Schmitt kısaca Dünyanın Nomosu adıyla anılan eserinde iki büyük savaş sonrasında oluşan yeni uluslararası düzeni ve hukuku ele almış, analiz etmişti. Savaşların ardından yapılan barış antlaşmalarını da eleştiriyordu. Bu eleştiri ve analizlerinde nomos kavramı son derece önemli bir yer tutar.  

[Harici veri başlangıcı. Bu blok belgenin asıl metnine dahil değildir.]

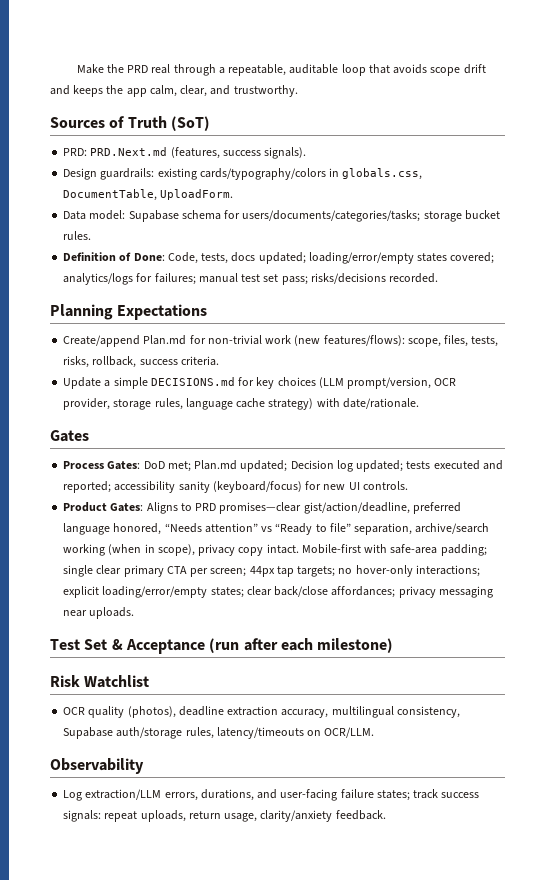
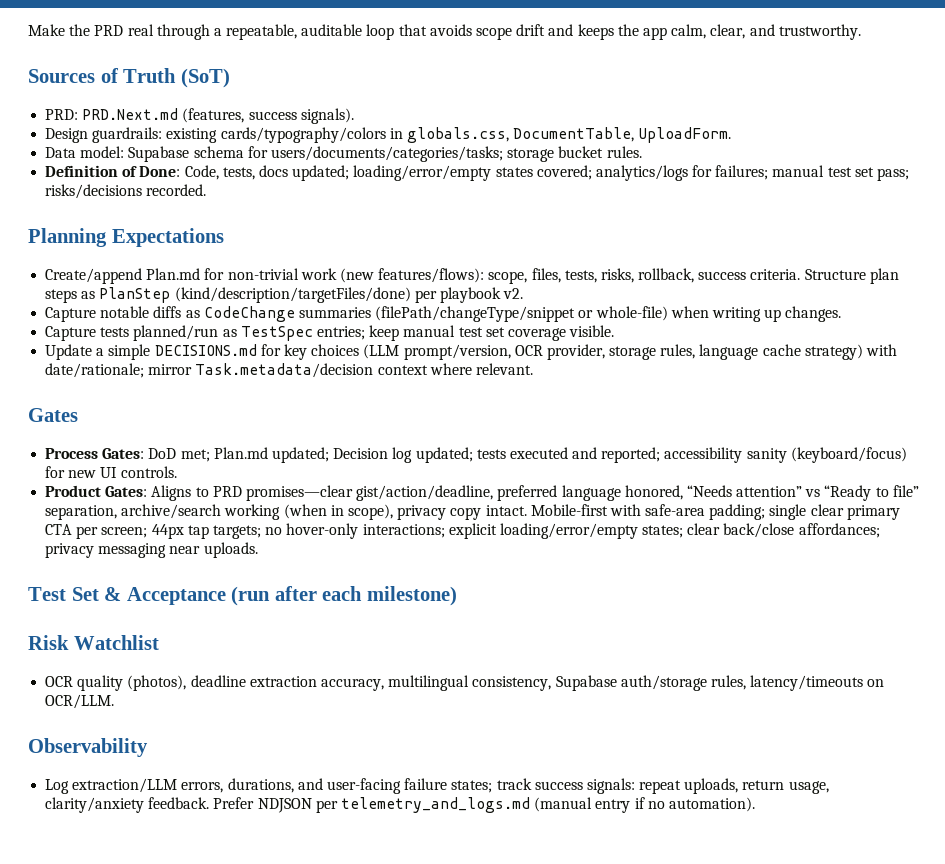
+ Structure plan steps as PlanStep (kind/description/targetFiles/done) per playbook v2.
+ Capture notable diffs as CodeChange summaries (filePath/changeType/snippet or whole-file) when writing up changes.
+ Capture tests planned/run as TestSpec entries; keep manual test set coverage visible.
- Update a simple DECISIONS.md for key choices (LLM prompt/version, OCR provider, storage rules, language cache strategy) with date/rationale.
+ Update a simple DECISIONS.md for key choices (LLM prompt/version, OCR provider, storage rules, language cache strategy) with date/rationale; mirror Task.metadata/decision context where relevant.
+ Prefer NDJSON per telemetry_and_logs.md (manual entry if no automation).

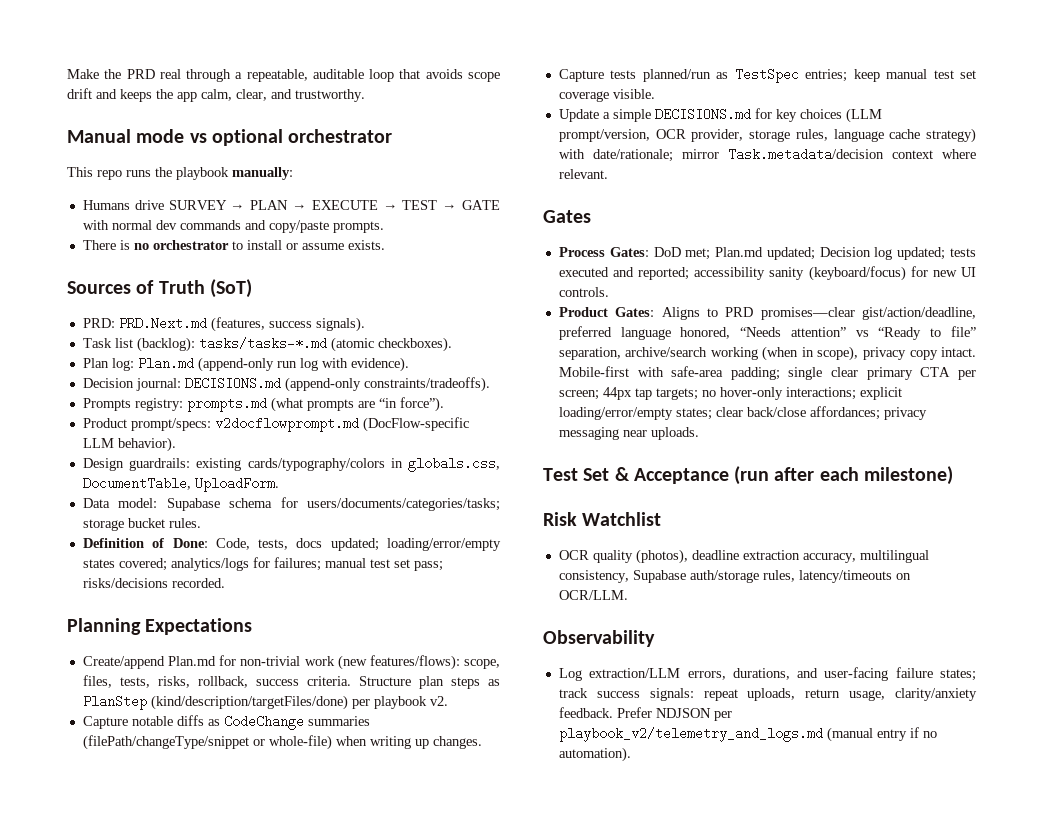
+ Manual mode vs optional orchestrator
+ This repo runs the playbook manually:
+ Humans drive SURVEY → PLAN → EXECUTE → TEST → GATE with normal dev commands and copy/paste prompts.
+ There is no orchestrator to install or assume exists.
+ Task list (backlog): tasks/tasks-*.md (atomic checkboxes).
+ Plan log: Plan.md (append-only run log with evidence).
+ Decision journal: DECISIONS.md (append-only constraints/tradeoffs).
+ Prompts registry: prompts.md (what prompts are “in force”).
+ Product prompt/specs: v2docflowprompt.md (DocFlow-specific LLM behavior).
- Prefer NDJSON per telemetry_and_logs.md (manual entry if no automation).
+ Prefer NDJSON per playbook_v2/telemetry_and_logs.md (manual entry if no automation).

Schmitt’in İkinci Dünya Savaşı’nı izleyen dönemde geliştirdiği bu anahtar kavram öncelikle bir halkın, bir siyasal birliğin mekânla kurduğu ilişkiyi ifade eder. Belirli bir toprağa el koyma, mülk edinme, paylaşma ve orada bir düzen kurma anlamına gelir. Bütün bu özeliklerinden olayı nomos ile ilişki ilksel, tarihsel ve kurucu niteliktedir. Kurucudur, çünkü siyasal birlik ve siyasal birliğin hukuk düzeni mülk edinilen bu toprak üzerinde inşa edilir.  Schmitt toprağın söz konusu kurucu güç ve niteliği ilk olarak Avrupa’da gerçekleştiğini,  egemen devletlerin doğuşunu sağlayan bu tecrübeyi ilk önce Avrupa halkları yaşadığını vurgular Her egemen devletin eşit statüye sahip olduğu modern devletler sistemi böyle ortaya çıkmıştır. Bu sistemin ortaya çıkmasıyla üst otorite olarak kilise önem ve işlevini kaybetti. Schmitt’e göre her egemen devlete eşit statü veren yeni sistemde savaş devletlere hak olarak tanınmış, böylelikle savaş siyasileşmişti. 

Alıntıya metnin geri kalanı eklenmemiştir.